Apple, Conservation International and Goldman Sachs launch $200 million Restore Fund

Investment builds on the company’s forestry and responsible packaging innovations to deliver new financial and climate returns

Apple has launched a first-of-its-kind carbon removal initiative — called the Restore Fund — that will make investments in forestry projects to remove carbon from the atmosphere while generating a financial return for investors.

Launched with Conservation International and Goldman Sachs, Apple’s $200 million fund aims to remove at least 1 million metric tons of carbon dioxide annually from the atmosphere, equivalent to the amount of fuel used by over 200,000 passenger vehicles, while demonstrating a viable financial model that can help scale up investment in forest restoration.

“Nature provides some of the best tools to remove carbon from the atmosphere. Forests, wetlands, and grasslands draw carbon from the atmosphere and store it away permanently in their soils, roots, and branches,” said Lisa Jackson, Apple’s vice president of Environment, Policy, and Social Initiatives.

“Through creating a fund that generates both a financial return as well as real, and measurable carbon impacts, we aim to drive broader change in the future — encouraging investment in carbon removal around the globe. Our hope is that others share our goals and contribute their resources to support and protect critical ecosystems.”

This effort is part of Apple’s broader goal to become carbon neutral across its entire value chain by 2030. While the company will directly eliminate 75 percent of emissions for its supply chain and products by 2030, the fund will help address the remaining 25 percent of Apple’s emissions by removing carbon from the atmosphere. Trees absorb carbon as they grow, with researchers estimating that tropical forests hold more carbon than humanity has emitted over the past 30 years from burning coal, oil, and natural gas, despite ongoing deforestation. The partnership aims to unlock the potential of this natural solution by scaling it in a way that makes it attractive to businesses.

To ensure that the carbon stored in forests is being accurately quantified, and permanently locked out of the atmosphere, the Restore Fund will use robust international standards developed by recognized organizations such as Verra, the Intergovernmental Panel on Climate Change, and the UN Climate Convention. And it will prioritize investments in working forests that improve biodiversity through the creation of buffer zones and natural set-asides.

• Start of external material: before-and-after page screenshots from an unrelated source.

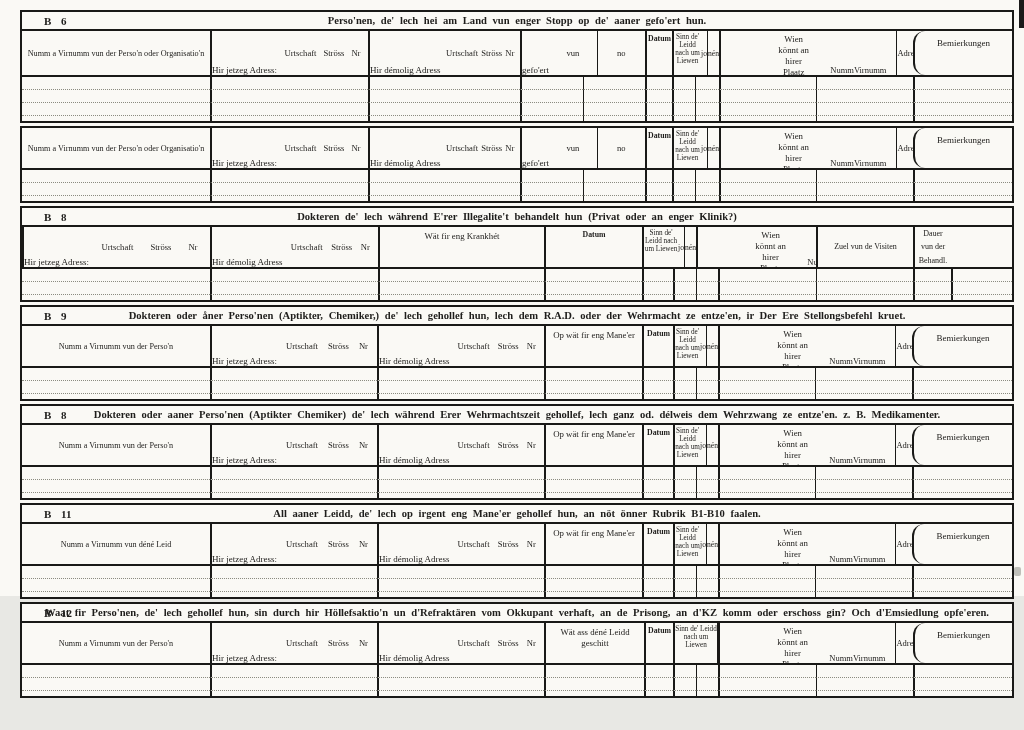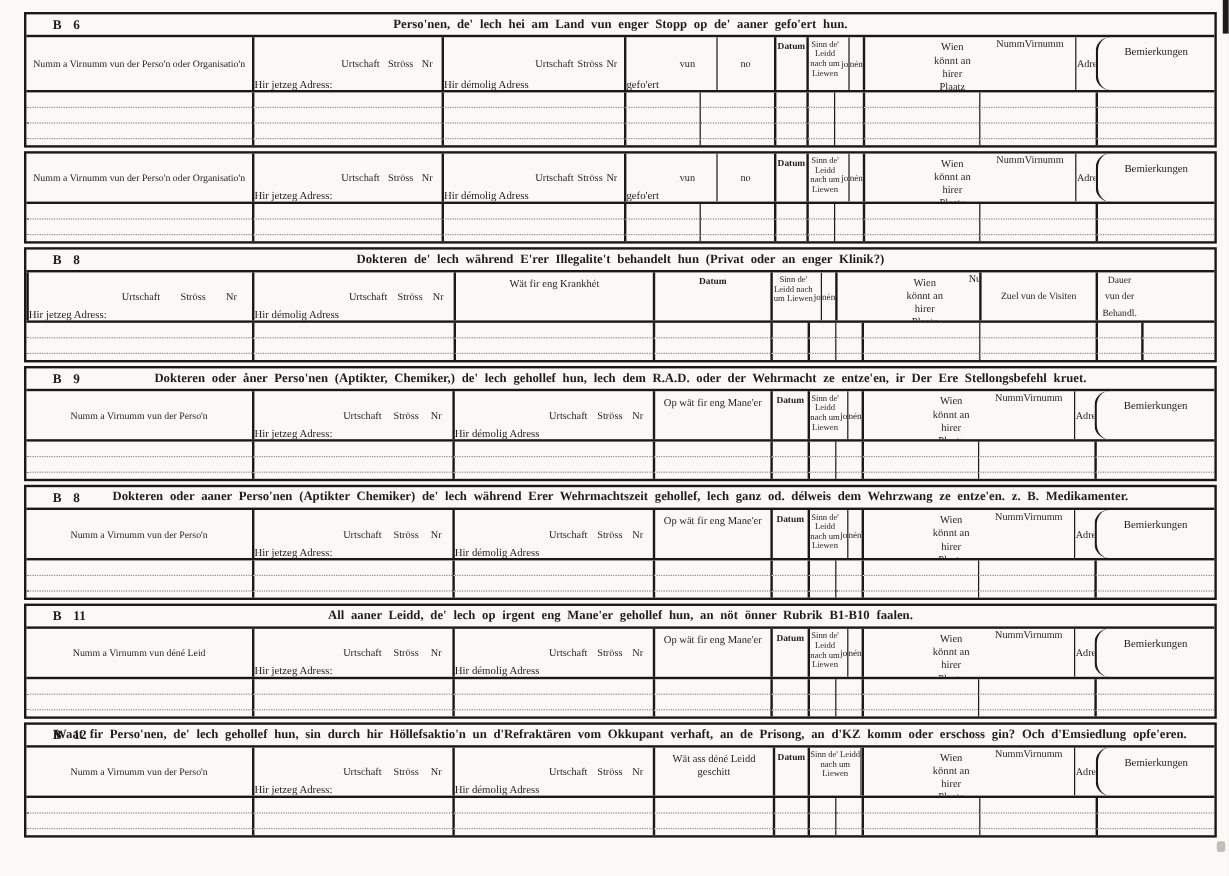--- a/index.html
+++ b/index.html
@@ -7,7 +7,7 @@
   }
   *{box-sizing:border-box;margin:0;padding:0;}
   body{width:1024px;height:730px;overflow:hidden;background:#e8e8e4;}
-  .page{position:relative;width:1024px;height:730px;background:var(--c-paper);
+  .page{position:relative;width:1024px;height:596px;background:var(--c-paper);
         font-family:"Liberation Serif","DejaVu Serif",serif;color:var(--c-ink);}
   .twrap{position:absolute;left:20px;top:10px;width:994px;}
 

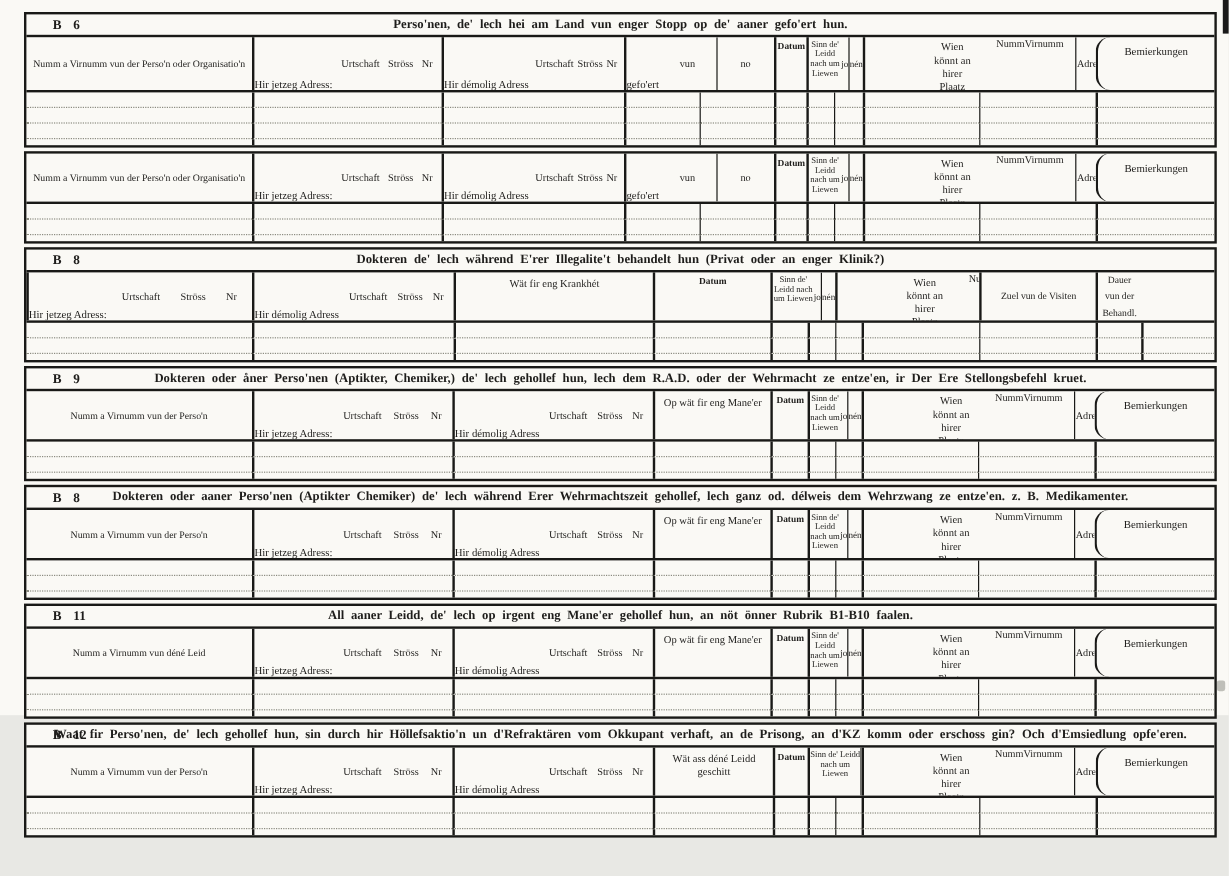--- a/index.html
+++ b/index.html
@@ -44,7 +44,7 @@
   .sinn .gs{font-size:7.6px;}
   .gt.w2{font-size:8.8px;line-height:1.25;align-items:flex-start;padding:3px 14px 0;margin-left:40px;}
   .gs.wsub{font-size:8.5px;}
-  .wsub .wl{flex:1;display:flex;justify-content:space-between;padding:0 10px 0 4px;height:100%;align-items:flex-start;}
+  .wsub .wl{flex:1;display:flex;justify-content:space-between;padding:0 10px 0 4px;height:100%;align-items:flex-end;}
   .wsub .wr{flex:1;text-align:center;height:100%;display:flex;align-items:center;justify-content:center;}
   .hc.bem{font-size:9px;text-align:center;padding-top:7px;border-radius:12px;}
   .hc.c4{font-size:8.8px;text-align:center;padding:4px 4px 0;line-height:1.3;}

Conservation International is a co-investor in the fund and is ensuring that projects meet strict environmental and social standards. Goldman Sachs is managing the fund. The three parties will identify new projects later this year.

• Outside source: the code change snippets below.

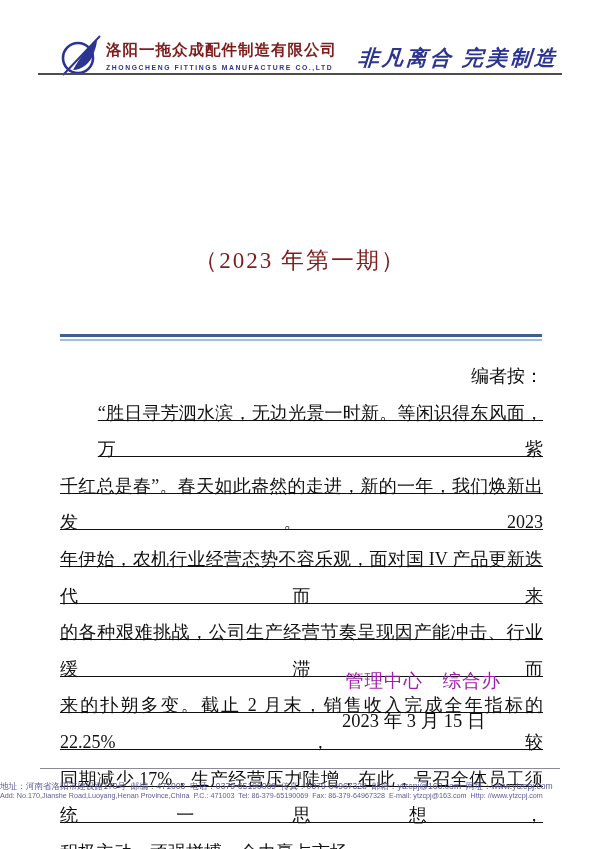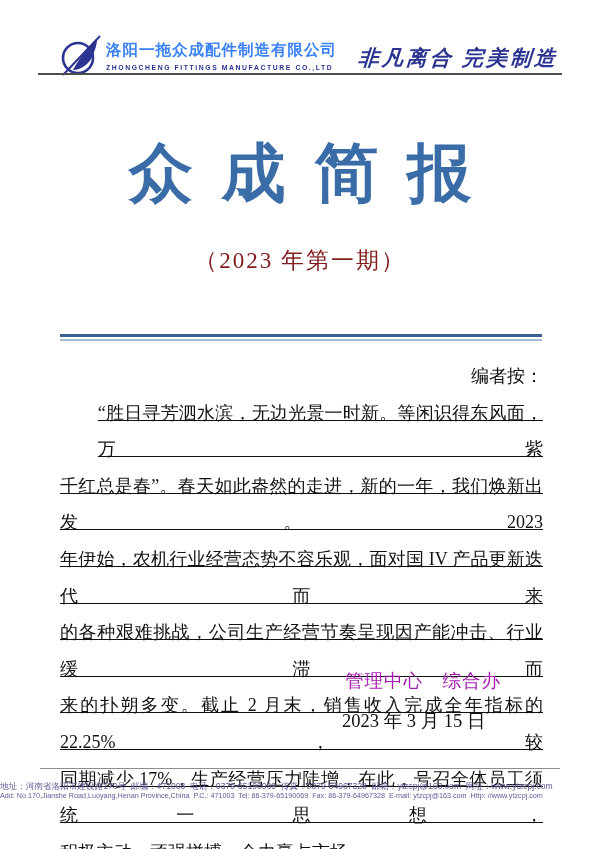--- a/index.html
+++ b/index.html
@@ -14,7 +14,7 @@
   .hdr-names { position:absolute; left:106px; top:40px; }
   .hdr-name-cn {
     font-family:"Liberation Sans","DejaVu Sans",sans-serif;
-    font-weight:bold; font-size:15.5px; letter-spacing:1px; color:#3b82f6;
+    font-weight:bold; font-size:15.5px; letter-spacing:1px; color:#7f1d1d;
   }
   .hdr-name-en {
     font-family:"Liberation Sans","DejaVu Sans",sans-serif;

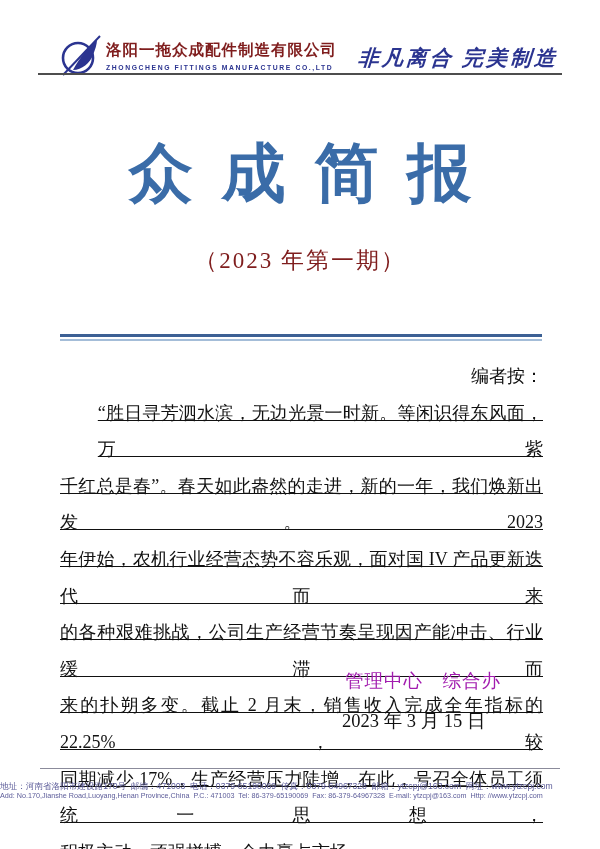--- a/index.html
+++ b/index.html
@@ -97,7 +97,6 @@
   <div class="hdr-slogan">非凡离合 完美制造</div>
   <div class="hdr-rule"></div>
 
-  <div class="doc-title">众成简报</div>
   <div class="doc-issue">（2023 年第一期）</div>
   <div class="title-divider">
     <div class="dk"></div>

“Innovation is core to Apple’s approach to climate solutions, and Goldman Sachs is proud to partner with them and Conservation International,” said Dina Powell, Global Head of Sustainability and Inclusive Growth at Goldman Sachs.

“We all agree that the urgency of climate transition requires private capital to work alongside new and established efforts aimed at sustainably removing carbon from the atmosphere with rigor and high standards. We believe launching this fund can catalyse significant additional investment capital for climate impact.”

Apple’s Forestry Efforts

The Restore Fund builds on Apple’s legacy of work in forestry conservation. For three years running, Apple has used 100 percent responsibly sourced fibers in its packaging and improved the management of more than 1 million acres of forests globally to date. Apple has also pioneered ground-breaking carbon projects with Conservation International that protect and restore grasslands, wetlands, and forests.

“Investing in nature can remove carbon far more effectively — and much sooner — than any other current technology. As the world faces the global threat climate change presents, we need innovative new approaches that can dramatically reduce emissions,” said Dr. M. Sanjayan, CEO of Conservation International.

“We are excited to build on our long-standing partnership with Apple and believe the ground-breaking approach with the Restore Fund will make a huge difference and benefit communities around the world with new jobs and revenue that support everything from education to healthcare.”